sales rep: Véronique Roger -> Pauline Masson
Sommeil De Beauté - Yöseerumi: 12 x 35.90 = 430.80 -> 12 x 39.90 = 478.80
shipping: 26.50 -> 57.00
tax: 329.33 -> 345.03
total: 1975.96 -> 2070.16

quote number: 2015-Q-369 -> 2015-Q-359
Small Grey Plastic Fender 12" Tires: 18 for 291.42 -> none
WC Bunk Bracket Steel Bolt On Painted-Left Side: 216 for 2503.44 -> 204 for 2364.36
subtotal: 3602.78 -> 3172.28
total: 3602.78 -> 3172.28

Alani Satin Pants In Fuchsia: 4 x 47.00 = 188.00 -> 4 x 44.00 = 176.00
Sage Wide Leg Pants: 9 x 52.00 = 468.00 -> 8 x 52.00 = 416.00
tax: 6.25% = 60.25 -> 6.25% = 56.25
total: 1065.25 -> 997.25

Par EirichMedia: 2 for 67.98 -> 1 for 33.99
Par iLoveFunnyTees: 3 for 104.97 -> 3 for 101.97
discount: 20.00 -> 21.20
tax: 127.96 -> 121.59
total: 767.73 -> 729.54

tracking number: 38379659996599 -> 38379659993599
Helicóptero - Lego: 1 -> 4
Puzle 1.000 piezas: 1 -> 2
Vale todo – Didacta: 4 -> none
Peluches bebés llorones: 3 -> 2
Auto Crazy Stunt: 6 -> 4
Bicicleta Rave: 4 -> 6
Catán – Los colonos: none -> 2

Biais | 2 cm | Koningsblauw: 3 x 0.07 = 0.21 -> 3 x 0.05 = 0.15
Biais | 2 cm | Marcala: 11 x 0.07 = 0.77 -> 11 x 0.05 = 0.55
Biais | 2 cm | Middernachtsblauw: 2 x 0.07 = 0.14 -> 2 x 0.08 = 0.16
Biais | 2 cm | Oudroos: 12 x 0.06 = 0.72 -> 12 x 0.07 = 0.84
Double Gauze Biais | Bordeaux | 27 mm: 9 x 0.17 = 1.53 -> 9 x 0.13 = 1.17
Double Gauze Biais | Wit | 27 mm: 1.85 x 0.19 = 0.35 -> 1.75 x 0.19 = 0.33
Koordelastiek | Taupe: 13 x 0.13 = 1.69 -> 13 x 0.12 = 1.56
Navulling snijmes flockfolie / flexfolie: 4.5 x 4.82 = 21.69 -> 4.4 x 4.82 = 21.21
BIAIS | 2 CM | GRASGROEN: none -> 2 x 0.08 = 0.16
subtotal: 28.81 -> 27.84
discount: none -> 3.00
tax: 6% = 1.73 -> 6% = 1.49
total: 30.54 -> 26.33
.....
## EXERCISE GOAL
Copy all lines of the material above where the string "discount" occurs.

## EXERCISE RESULT
discount: 20.00 -> 21.20
discount: none -> 3.00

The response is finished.